Born, raised and still residing in Norfolk, Shrubsall says there is much to recommend the construction industry as a workplace of choice for women but there is still a significant way to go.

Head shot of Kirst Shrubsall

“We want the best talent and we want the best people for the job, so we need to create the environment that is going to attract them,” she explains. 

>> Special report: Women in construction

“That means creating diverse and inclusive, safe spaces for the best talent to join and thrive, being aware of our behaviours within our businesses, and making that as attractive for everybody as we can.”

She says she is a big believer in the phrase: “If you can’t see it, you can’t be it.”

As for her own journey in construction, Shrubsall says that while she has a great passion for the industry, it was not a path she had planned from the outset.

“Though I have always loved working in the industry, like a lot of people I fell into construction,” she says. “Sometimes construction chooses us; we don’t necessarily choose it.”

She adds: “I have been working in construction for as long as I wish to remember!

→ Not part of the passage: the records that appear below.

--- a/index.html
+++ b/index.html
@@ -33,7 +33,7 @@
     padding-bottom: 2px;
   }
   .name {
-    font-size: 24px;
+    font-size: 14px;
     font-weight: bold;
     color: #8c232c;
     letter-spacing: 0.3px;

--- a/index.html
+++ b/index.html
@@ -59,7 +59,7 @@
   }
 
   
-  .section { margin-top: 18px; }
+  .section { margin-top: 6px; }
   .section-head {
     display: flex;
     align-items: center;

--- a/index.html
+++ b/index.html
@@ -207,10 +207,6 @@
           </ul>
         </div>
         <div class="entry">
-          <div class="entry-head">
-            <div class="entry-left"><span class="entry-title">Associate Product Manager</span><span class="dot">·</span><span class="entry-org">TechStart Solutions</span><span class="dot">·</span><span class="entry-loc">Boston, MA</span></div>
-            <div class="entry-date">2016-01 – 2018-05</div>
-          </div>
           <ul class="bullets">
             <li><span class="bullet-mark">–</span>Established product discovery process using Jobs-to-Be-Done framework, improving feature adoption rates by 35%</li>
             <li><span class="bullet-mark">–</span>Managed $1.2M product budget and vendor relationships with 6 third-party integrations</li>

My first job was as site secretary when I was in my early 20s, and I have been in the industry ever since.”

Shrubsall goes on to explain that she had a very supportive boss when in her first site secretary job and he gave her increasing amounts of responsibility.

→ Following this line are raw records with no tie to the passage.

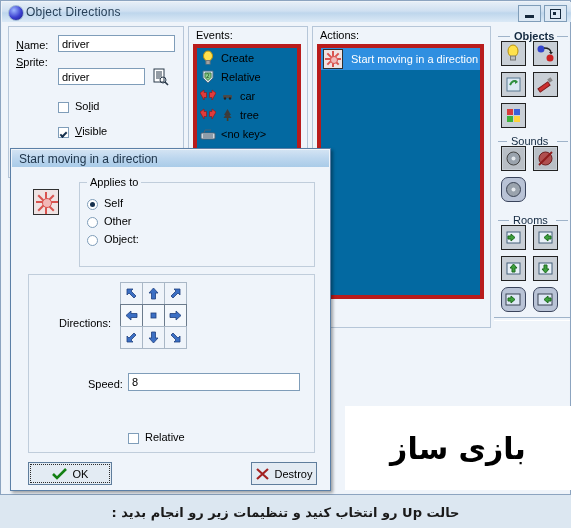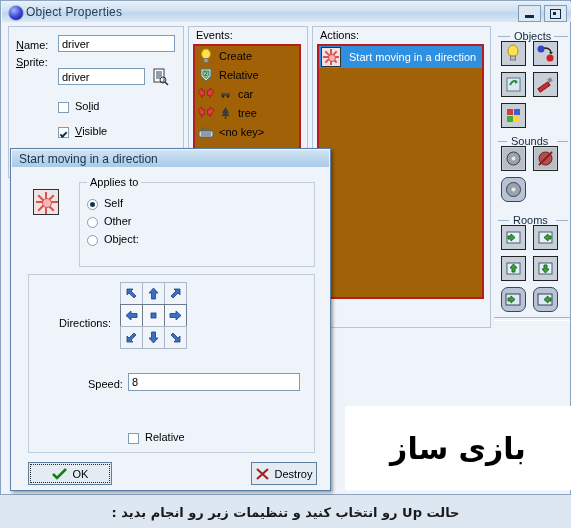--- a/index.html
+++ b/index.html
@@ -161,7 +161,7 @@
 
     <div class="win-title">
       <div class="win-icon"></div>
-      <div class="tlabel">Object Properties</div>
+      <div class="tlabel">Object Directions</div>
       <div class="win-btns">
         <div class="wbtn">
             <i class="min"></i>

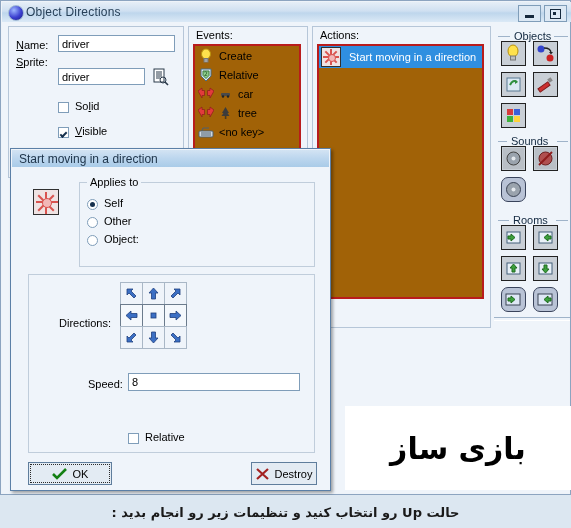--- a/index.html
+++ b/index.html
@@ -293,7 +293,7 @@
       <div class="tbgrp" style="left:496px;top:8px;width:70px;">
         <div class="tbline" style="left:0;top:6px;width:12px;"></div>
         <div class="tbline" style="left:56px;top:6px;width:14px;"></div>
-        <span class="cap" style="left:13px;top:0;">Objects</span>
+        <span class="cap" style="left:13px;top:0;font-weight:bold;">Objects</span>
       </div>
 
       <div class="tbtn" style="left:499px;top:19px;">

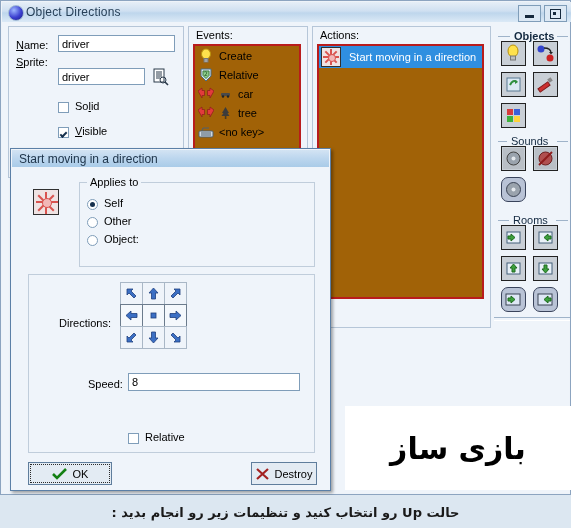--- a/index.html
+++ b/index.html
@@ -69,7 +69,7 @@
 
   
   .grp-cap{position:absolute;font-size:11px;color:#000;background:#eff4fa;padding:0 2px;}
-  .listbox{position:absolute;background:#a16207;border:2px solid #b91c1c;box-sizing:border-box;overflow:hidden;}
+  .listbox{position:absolute;background:#0369a1;border:4px solid #b91c1c;box-sizing:border-box;overflow:hidden;}
 
   .ev-row{display:flex;align-items:center;height:19px;padding-left:3px;}
   .ev-row .ico{width:16px;height:16px;margin-right:5px;position:relative;flex:0 0 auto;}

She says this led to her discovering that she had an affinity with the industry and went on to work on more of a pre‑construction assistant role. 

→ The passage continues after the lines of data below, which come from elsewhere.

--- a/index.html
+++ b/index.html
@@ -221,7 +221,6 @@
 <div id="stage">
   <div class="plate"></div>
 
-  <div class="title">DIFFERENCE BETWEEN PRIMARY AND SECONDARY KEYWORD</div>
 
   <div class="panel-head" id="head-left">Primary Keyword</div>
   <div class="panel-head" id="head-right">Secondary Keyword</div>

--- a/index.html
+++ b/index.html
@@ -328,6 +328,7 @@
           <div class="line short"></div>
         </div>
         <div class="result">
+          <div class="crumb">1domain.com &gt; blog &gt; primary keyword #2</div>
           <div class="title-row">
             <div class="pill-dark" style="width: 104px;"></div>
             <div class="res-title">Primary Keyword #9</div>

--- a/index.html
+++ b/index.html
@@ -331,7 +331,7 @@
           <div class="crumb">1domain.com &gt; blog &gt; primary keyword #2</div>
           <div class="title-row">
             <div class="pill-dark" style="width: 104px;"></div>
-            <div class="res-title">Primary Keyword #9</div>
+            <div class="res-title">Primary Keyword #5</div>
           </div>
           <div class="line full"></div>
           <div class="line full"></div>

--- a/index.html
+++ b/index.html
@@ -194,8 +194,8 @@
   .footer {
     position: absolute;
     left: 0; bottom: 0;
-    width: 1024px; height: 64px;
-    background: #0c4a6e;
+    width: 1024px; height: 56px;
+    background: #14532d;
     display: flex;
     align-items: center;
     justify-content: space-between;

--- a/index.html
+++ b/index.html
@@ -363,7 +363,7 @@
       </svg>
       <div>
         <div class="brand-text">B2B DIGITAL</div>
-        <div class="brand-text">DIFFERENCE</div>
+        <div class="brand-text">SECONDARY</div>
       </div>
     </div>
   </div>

She said her next employer, Wates, was working on a prison project near where she lived. It was there that she gained an opportunity as an assistant design manager.

“This was back in 2008, when sustainability organically fell into the design function. The responsibility for BREEAM assessments and any of the other sustainability requirements fell with me, and that was where my passion for sustainability developed,” Shrubsall elaborates.

“As I had the opportunity to do more technical training, I decided sustainability was the direction I wanted to take my career.”

She says that this taught her that when you are passionate about something, you see beyond the tick‑box approach.

She says she has found it exciting to see the sustainability agenda move beyond environmental assessment methods and carbon reduction and develop into more of a holistic approach. 

When it comes to advice for other women looking to enter the built environment, Shrubsall says that being prepared to step out of your comfort zone is key, and that she herself did this when she joined Sir Robert McAlpine 12 months ago – leaving a role she had been in for a decade and a half. 

Shrubsall also says it is important to hold onto a sense of self in what is still a male‑dominated industry.

She finishes by saying: “Don’t change who you are as a woman to fit a mould you think or you have been told exists. You are as good as anybody else to do the job that you have chosen to do, and don’t ever be told otherwise.”